The Chappe telegraph is really interesting. Where can I learn more?

Agreed! I only found out about it myself during the making of this book. I was looking for some sort of technology that made sense to implement around the middle of the book. It needed to be useful but not require any sort of modern technology that Aeon’s world wasn’t capable of at the time. So that meant no wires, no transistors, nothing of the sort. A bit of searching around for what preceded the modern telegraph soon turned up the history of the Chappe telegraph, which was the perfect solution.

The best video I’ve seen on the Chappe telegraph is this one. Apparently it was even used in the 1830s for perhaps the world’s first wire transfer scam in which two brothers were able to obtain financial data before anyone else and make stock trading decisions based on it. I saw that story and thought I would do something similar, in which the town of Bulton (modern day Calgary, where I’m from) uses the new technology to gain a competitive advantage over its rival, Edmond’s Field (modern day Edmonton). In exchange for losing the war I gave them the cooler name (almost identical to Emond’s Field from the Wheel of Time).

How did the DVDs in the library not fall apart? DVDs don’t last for centuries.

DVDs do not, but there is a technology called M-DISC that lasts for up to 1000 years. As the fall of civilization takes place in the late 21st century, I am assuming that people continued to perfect M-DISC to last thousands of years, while still colloquially calling them DVDs. By this time pretty much nobody had a DVD player anymore, so they ended up being just used for storage and thus Aeon’s library has only these disks but no players to view them with.

Did Aeon in Chapter 21 make the right decision? It seems like a bit of a gamble.

It’s possible. What do you think?

With technology there is always the possibility of a tragic mistake, like the creation of Skynet in the Terminator series. The formula wouldn’t account for simple mistakes like that. So it’s always possible that Aeon’s decision to not delete the database set the stage for such a tragic mistake to happen one day. But that wouldn’t be related to the formula’s appraisal of humanity as a whole.

What the formula does account for is whether humanity will end up in some sort of doomed state by its own fault. The obvious way this could happen is through advanced weaponry that gets deployed without any thought to the consequences. But the other possibility is that humanity will sink into some sort of state akin to what you see in WALL-E or Ready Player One, where life does go on but humans themselves are a shadow of what they used to be: addicted, obese, spending their lives inside false realities, and so on. I assume the formula would also count this as doomed.

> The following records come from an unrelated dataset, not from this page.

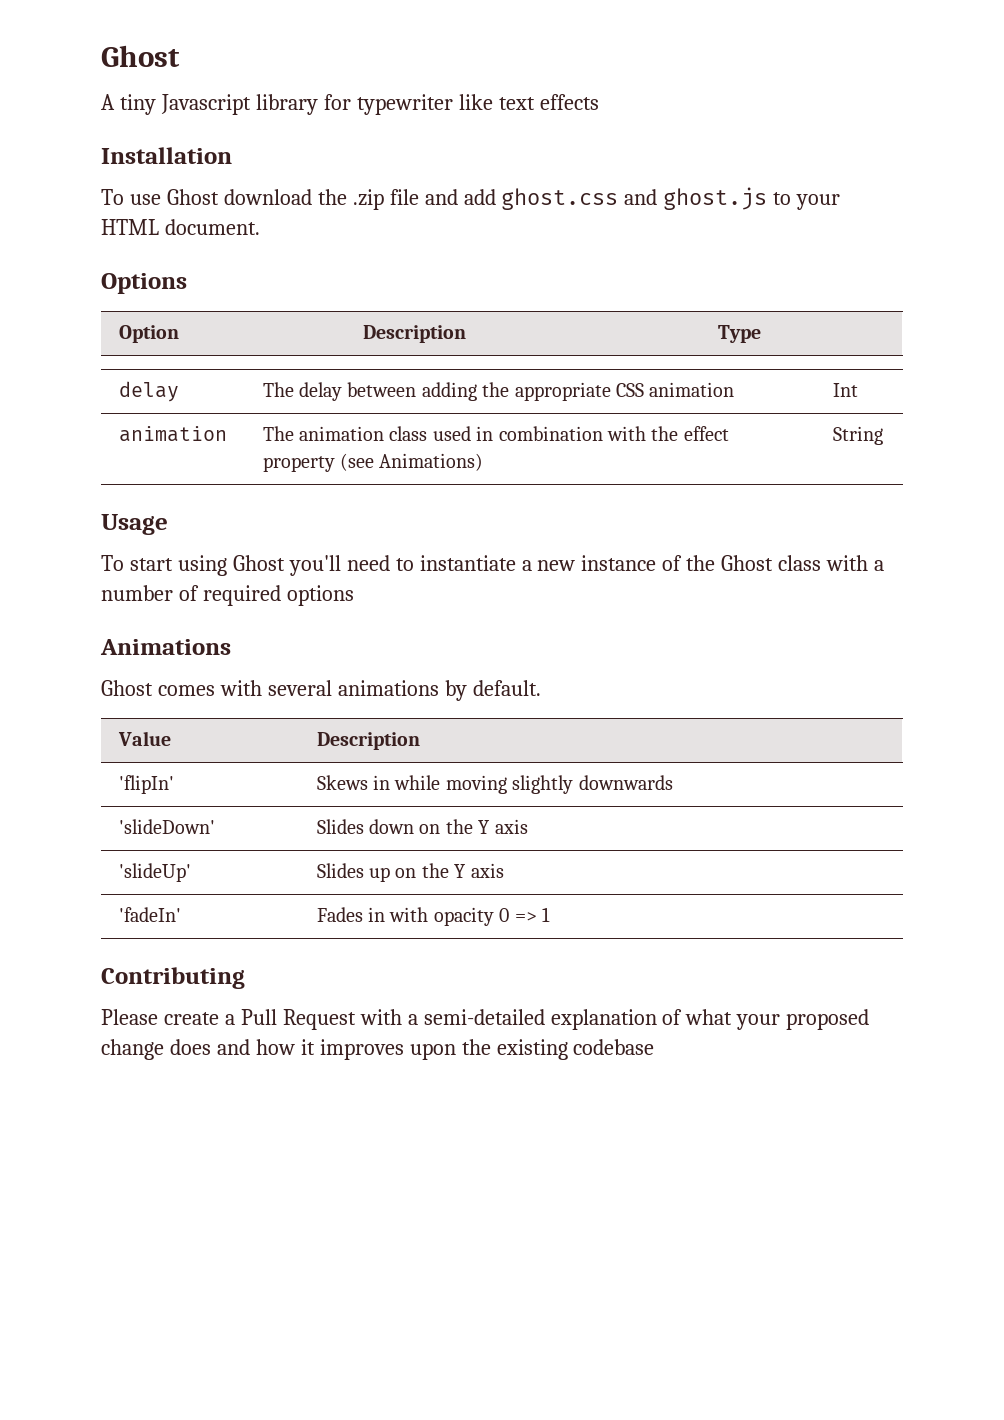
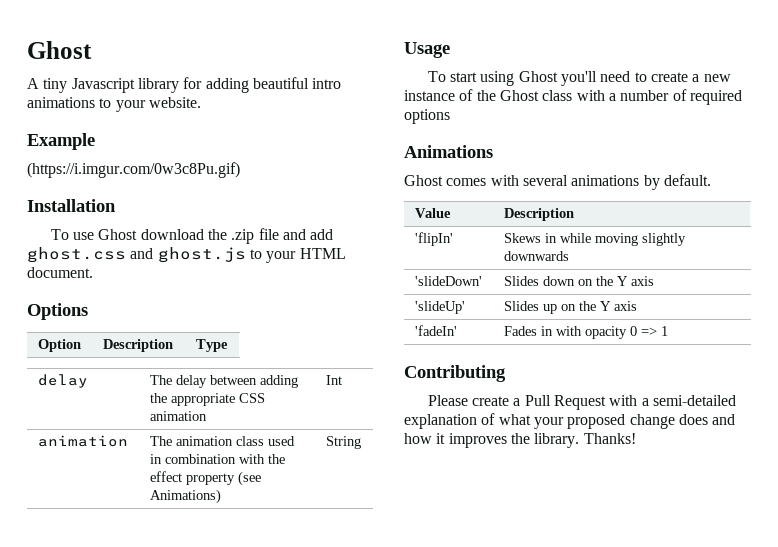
- A tiny Javascript library for typewriter like text effects
+ A tiny Javascript library for adding beautiful intro animations to your website.
+ Example
+ (https://i.imgur.com/0w3c8Pu.gif)
- To start using Ghost you'll need to instantiate a new instance of the Ghost class with a number of required options
+ To start using Ghost you'll need to create a new instance of the Ghost class with a number of required options
- Please create a Pull Request with a semi-detailed explanation of what your proposed change does and how it improves upon the existing codebase
+ Please create a Pull Request with a semi-detailed explanation of what your proposed change does and how it improves the library. Thanks!

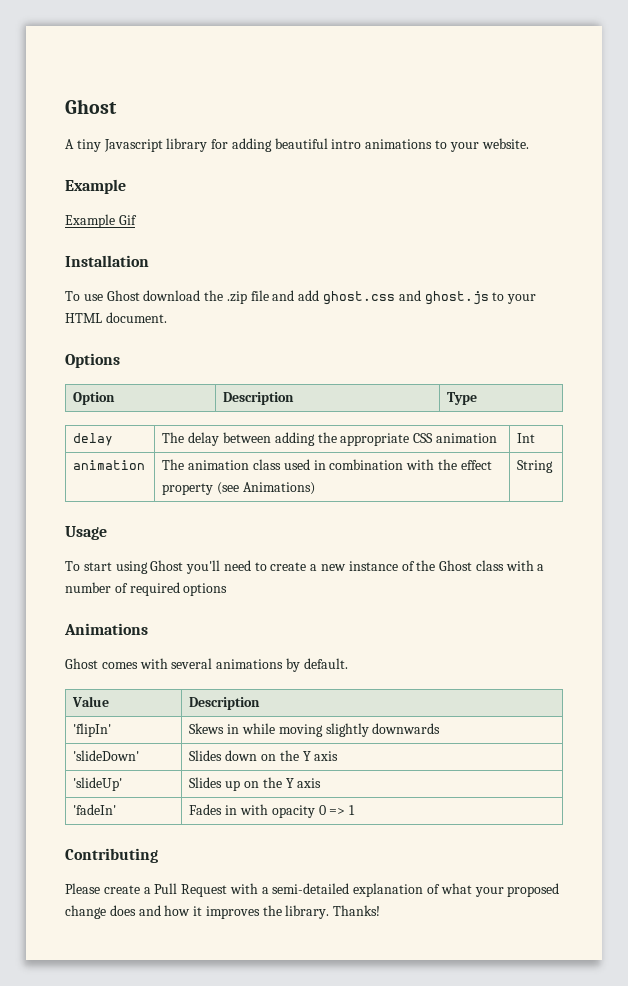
- (https://i.imgur.com/0w3c8Pu.gif)
+ Example Gif

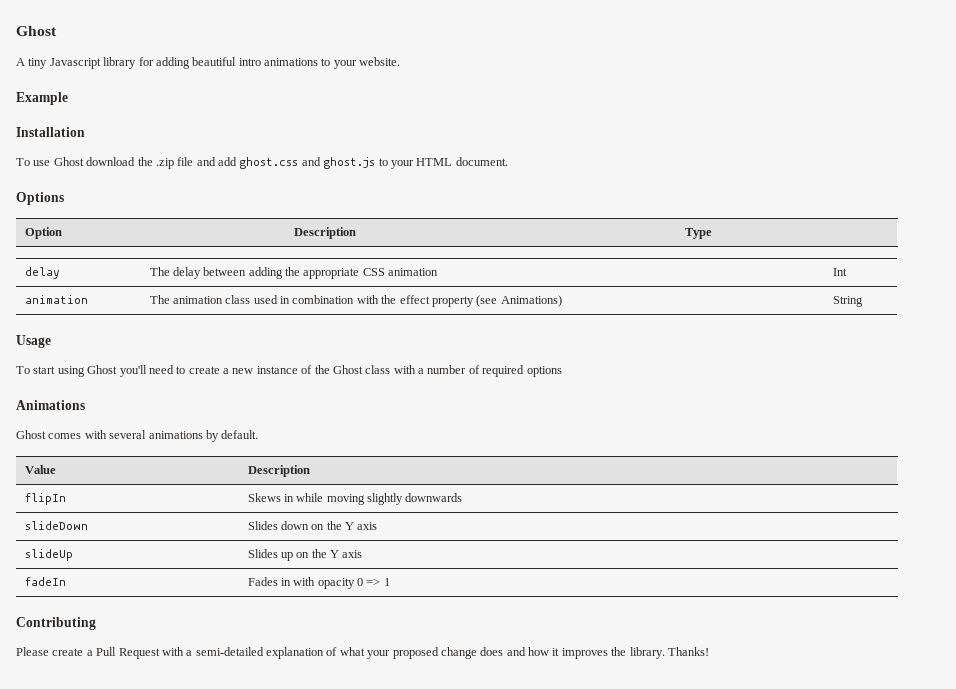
- Example Gif
- 'flipIn' | Skews in while moving slightly downwards
+ flipIn | Skews in while moving slightly downwards
- 'slideDown' | Slides down on the Y axis
+ slideDown | Slides down on the Y axis
- 'slideUp' | Slides up on the Y axis
+ slideUp | Slides up on the Y axis
- 'fadeIn' | Fades in with opacity 0 => 1
+ fadeIn | Fades in with opacity 0 => 1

The challenge for Aeon going forward will be do turn people’s attention towards the warning that the formula gives and to get them to think deeply about the coming age and the responsibility it entails, not just the shiny new tools that technology will bring. It’s certainly possible because this fourth Aeon seems quite charismatic and still has the attention of the entire world via the database.

It really depends on Aeon’s charisma and ability to set the tone for the next decade or two of life (because Aeon at this point is getting quite old). Many leaders of the past have succeeded at this though, so I would say that it is probably going to succeed here too.

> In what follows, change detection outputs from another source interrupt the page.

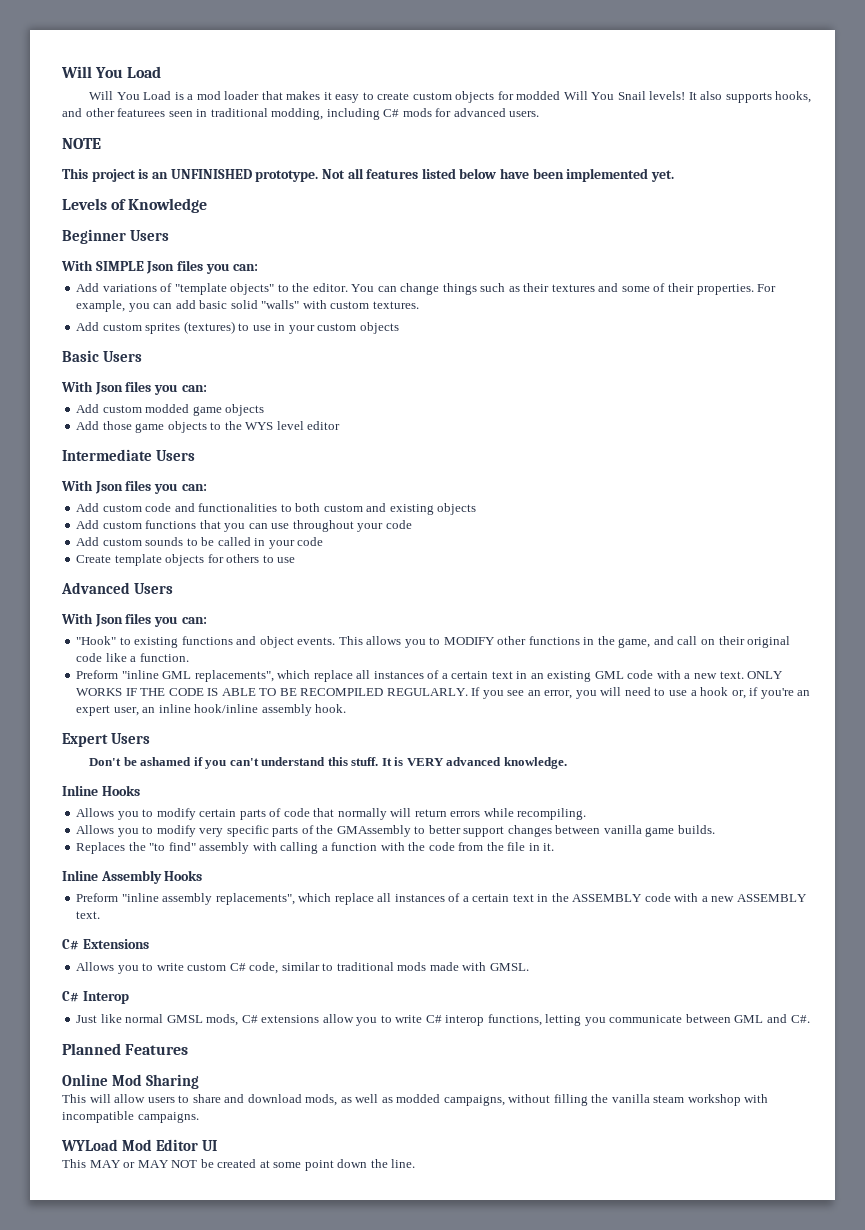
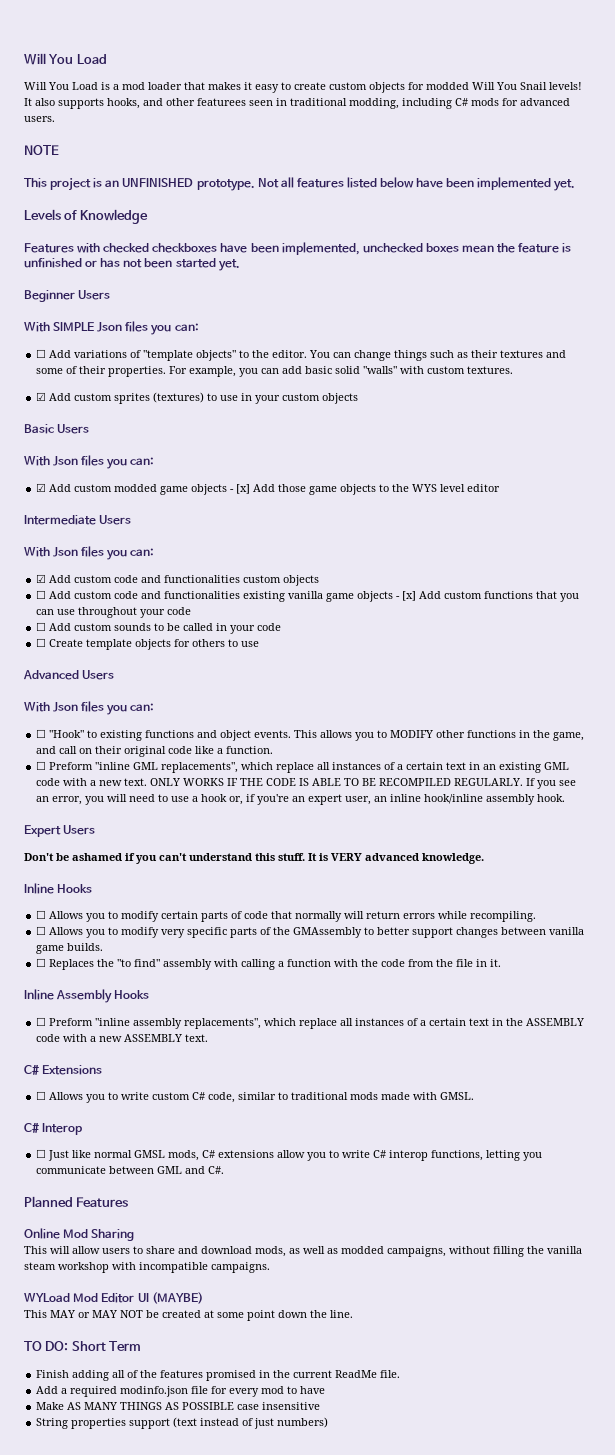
+ Features with checked checkboxes have been implemented, unchecked boxes mean the feature is unfinished or has not been started yet.
- Add variations of "template objects" to the editor.
+ ☐ Add variations of "template objects" to the editor.
- Add custom sprites (textures) to use in your custom objects
+ ☑ Add custom sprites (textures) to use in your custom objects
- Add custom modded game objects
- Add those game objects to the WYS level editor
+ ☑ Add custom modded game objects - [x] Add those game objects to the WYS level editor
- Add custom code and functionalities to both custom and existing objects
- Add custom functions that you can use throughout your code
+ ☑ Add custom code and functionalities custom objects
+ ☐ Add custom code and functionalities existing vanilla game objects - [x] Add custom functions that you can use throughout your code
- Add custom sounds to be called in your code
+ ☐ Add custom sounds to be called in your code
- Create template objects for others to use
+ ☐ Create template objects for others to use
- "Hook" to existing functions and object events.
+ ☐ "Hook" to existing functions and object events.
- Preform "inline GML replacements", which replace all instances of a certain text in an existing GML code with a new text.
+ ☐ Preform "inline GML replacements", which replace all instances of a certain text in an existing GML code with a new text.
- Allows you to modify certain parts of code that normally will return errors while recompiling.
+ ☐ Allows you to modify certain parts of code that normally will return errors while recompiling.
- Allows you to modify very specific parts of the GMAssembly to better support changes between vanilla game builds.
+ ☐ Allows you to modify very specific parts of the GMAssembly to better support changes between vanilla game builds.
- Replaces the "to find" assembly with calling a function with the code from the file in it.
+ ☐ Replaces the "to find" assembly with calling a function with the code from the file in it.
- Preform "inline assembly replacements", which replace all instances of a certain text in the ASSEMBLY code with a new ASSEMBLY text.
+ ☐ Preform "inline assembly replacements", which replace all instances of a certain text in the ASSEMBLY code with a new ASSEMBLY text.
- Allows you to write custom C# code, similar to traditional mods made with GMSL.
+ ☐ Allows you to write custom C# code, similar to traditional mods made with GMSL.
- Just like normal GMSL mods, C# extensions allow you to write C# interop functions, letting you communicate between GML and C#.
+ ☐ Just like normal GMSL mods, C# extensions allow you to write C# interop functions, letting you communicate between GML and C#.
- WYLoad Mod Editor UI
+ WYLoad Mod Editor UI (MAYBE)
+ TO DO: Short Term
+ Finish adding all of the features promised in the current ReadMe file.
+ Add a required modinfo.json file for every mod to have
+ Make AS MANY THINGS AS POSSIBLE case insensitive
+ String properties support (text instead of just numbers)

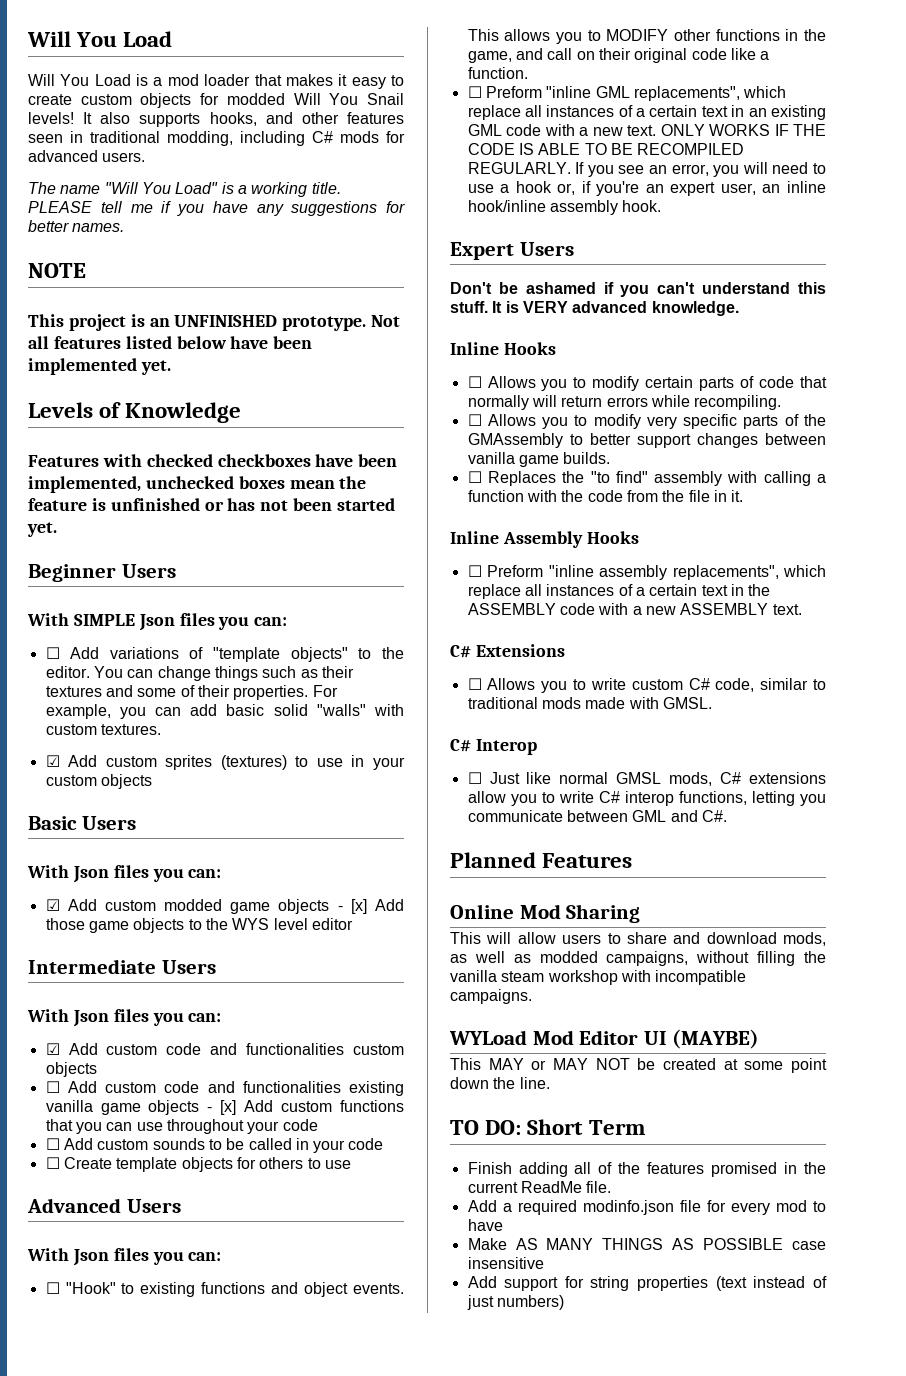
- It also supports hooks, and other featurees seen in traditional modding, including C# mods for advanced users.
+ It also supports hooks, and other features seen in traditional modding, including C# mods for advanced users.
+ The name "Will You Load" is a working title. PLEASE tell me if you have any suggestions for better names.
- String properties support (text instead of just numbers)
+ Add support for string properties (text instead of just numbers)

I enjoyed the story. Can you recommend any other stories with a similar feel?

Yes, as Aeon’s Surreal Renaissance shares a lot of themes with other fantasy and science fiction stories.

  • Star Trek episodes that focus on the Prime Directive. The prime directive is a rule that the Federation (a group of spacefaring societies) will not interfere with societies that have yet to achieve warp drive. Because even the best intended technology sharing to a society that isn’t ready will most likely lead to disaster. In this book, the people of the 21st century have effectively violated the Prime Directive by preparing this time capsule of fantastic technology for future people to discover.
  • Loki, especially Season 2.
  • The Wheel of Time.
  • The Star Trek: The Next Generation episode Cause and Effect.